How to determine the true bit rate of any audio file



We recently explained why ripping 320kbps MP3 from Youtube is a bad idea, but today we are going to talk about how you can check the true flow of any audio file you download – legally, we hope. It is in fact very useful, because many legal Music download sites may claim to offer CD-quality file downloads, until you actually inspect the bitrate.

For this task we can use Spek Spectrum Analyzer, which will tell you the cutoff frequency of any audio file as you feed it. Audio bit rate is intrinsically related to frequency, but we’ll explain that later.


  1. First install Spek on your PC and launch it.
  2. Now find an audio file (MP3, WAV, FLAC, AAC, whatever) for which you want to find the true bitrate.
  3. Drag and drop it into Spek – which will now display the frequency spectrum of the file.

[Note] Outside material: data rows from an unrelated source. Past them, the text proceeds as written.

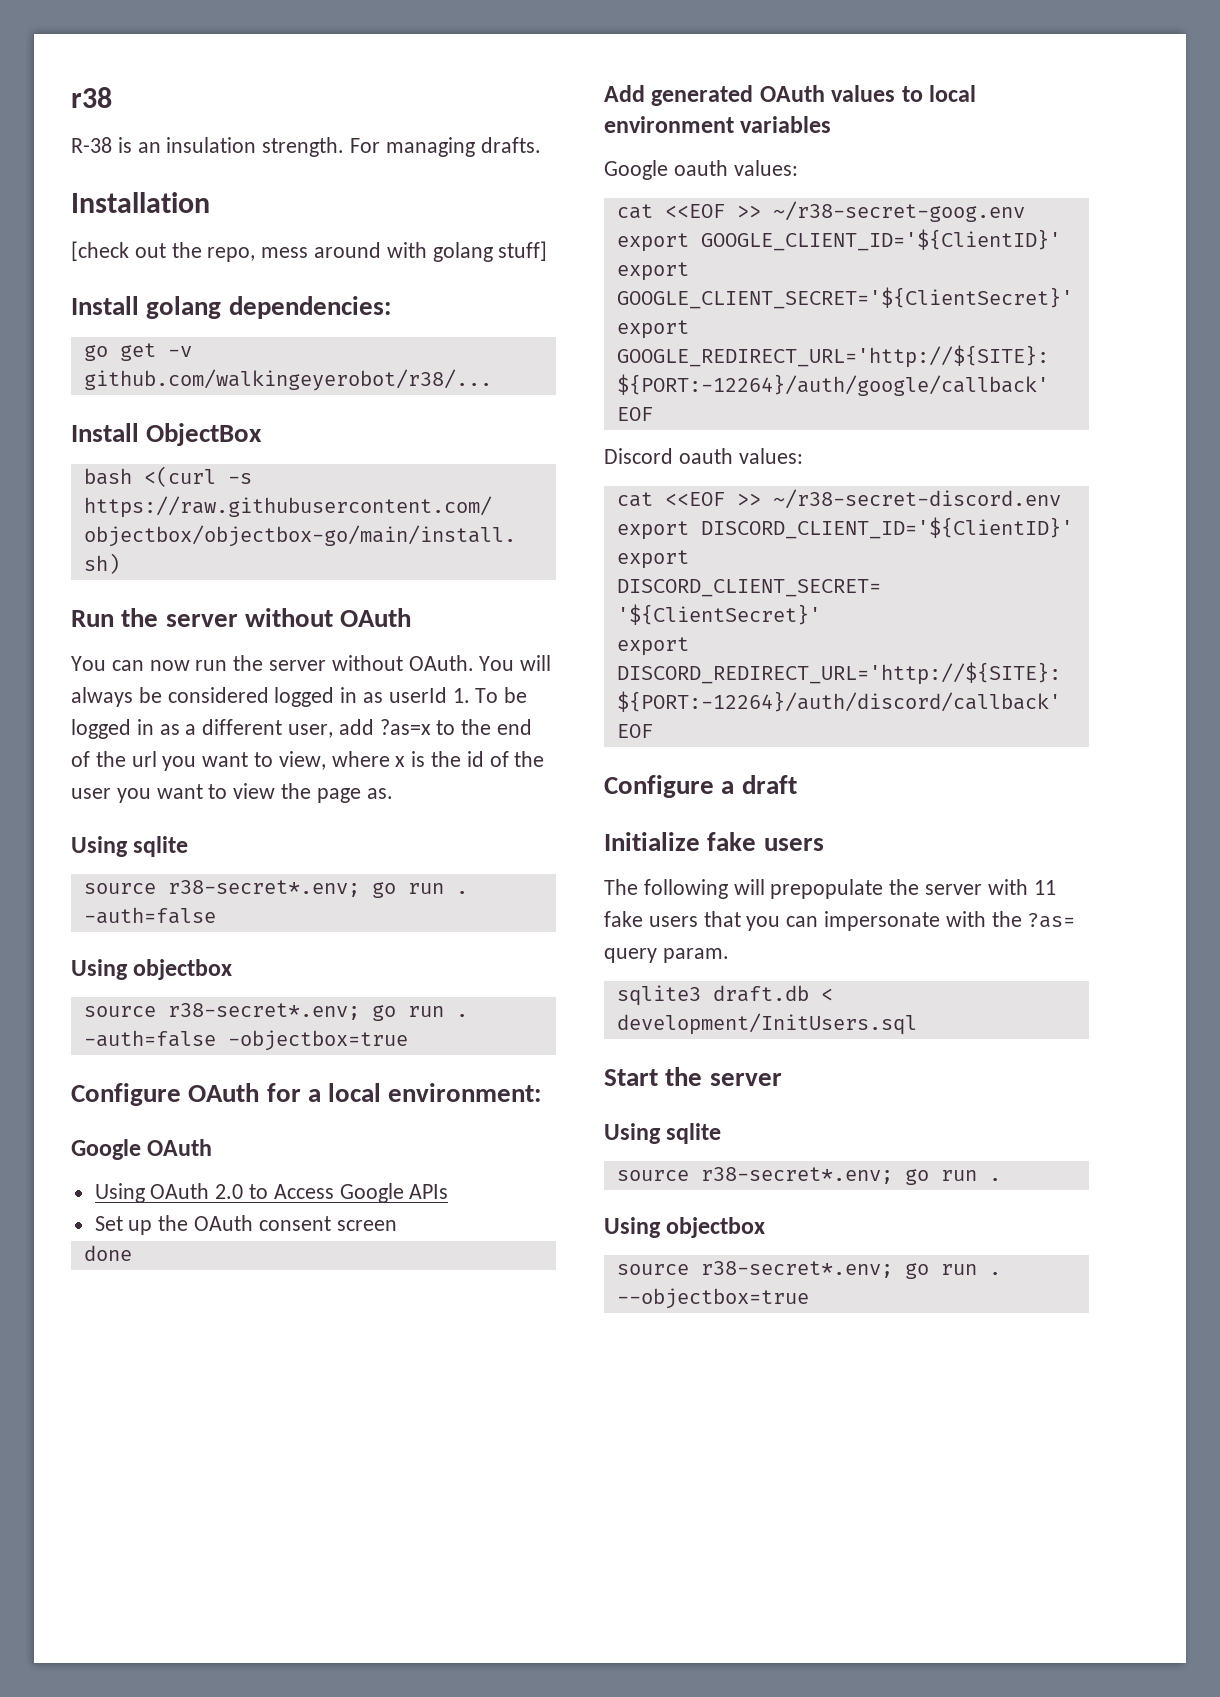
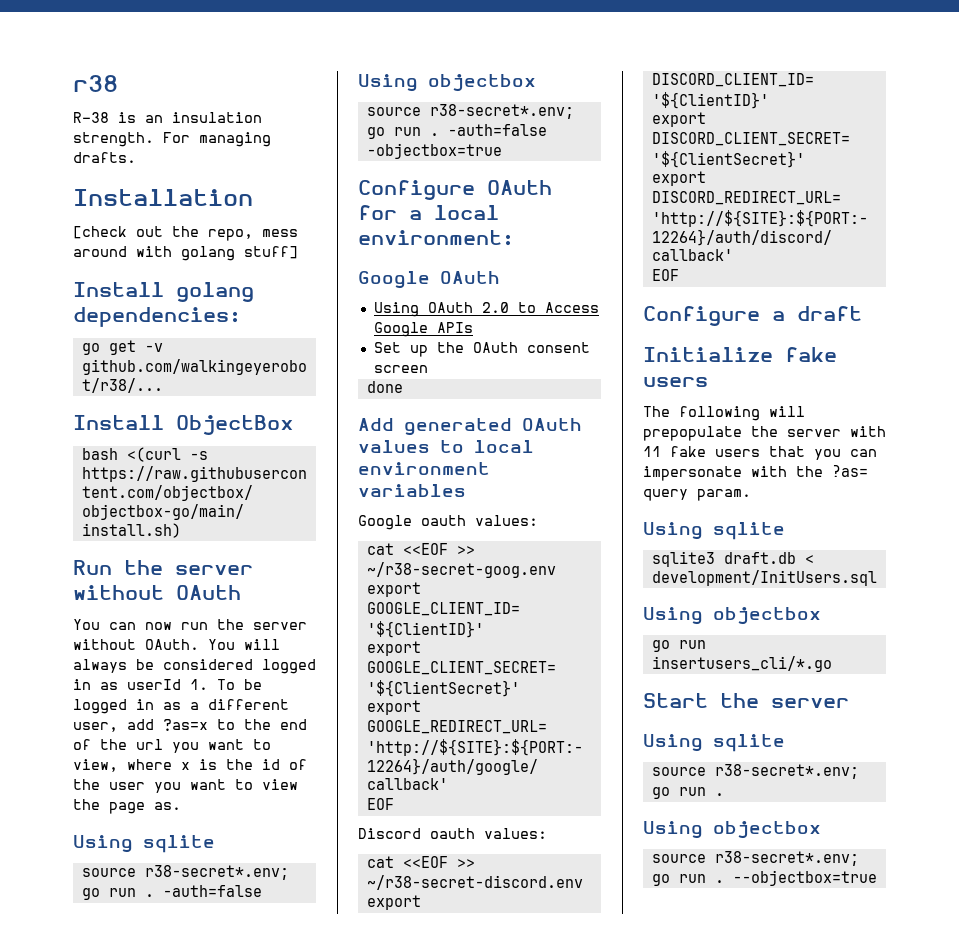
  The following will prepopulate the server with 11 fake users that you can impersonate with the ?as= query param.
+ Using sqlite
  sqlite3 draft.db < development/InitUsers.sql
+ Using objectbox
+ go run insertusers_cli/*.go

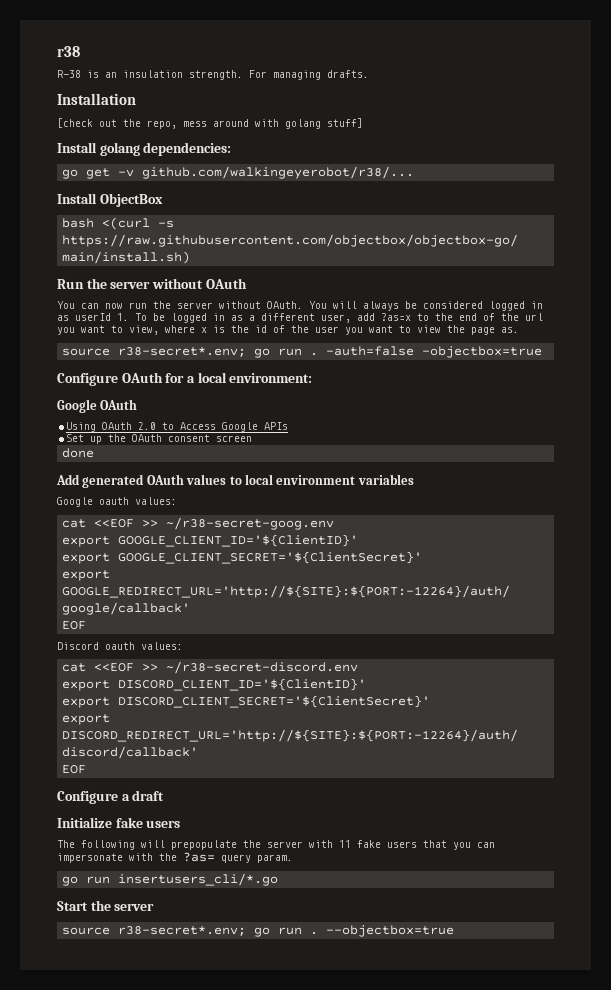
  You will always be considered logged in as userId 1. To be logged in as a different user, add ?as=x to the end of the url you want to view, where x is the id of the user you want to view the page as.
- Using sqlite
- source r38-secret*.env; go run . -auth=false
- Using objectbox
  The following will prepopulate the server with 11 fake users that you can impersonate with the ?as= query param.
- Using sqlite
- sqlite3 draft.db < development/InitUsers.sql
- Using objectbox
  Start the server
- Using sqlite
- source r38-secret*.env; go run .
- Using objectbox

The general rule is as follows:

  • Cut off at 11 kHz = Bitrate of 64 kbps.
  • Cut off at 16 kHz = Bitrate of 128 kbps.
  • Cut off at 19 kHz = Data rate of 192 kbps.
  • Cutoff at 20 kHz = Bitrate of 320 kbps.
  • Cut off at 22 kHz = Bit rate of 500 kbps.
  • No Cut = Bitrate greater than 1000kbps, you usually only see it with true lossless formats (WAV, FLAC).

So now let’s do some examples. We will extract the audio from a Youtube video that claims to be “lossless” audio, because the video was uploaded in MKV + FLAC – however, Youtube compresses its audio.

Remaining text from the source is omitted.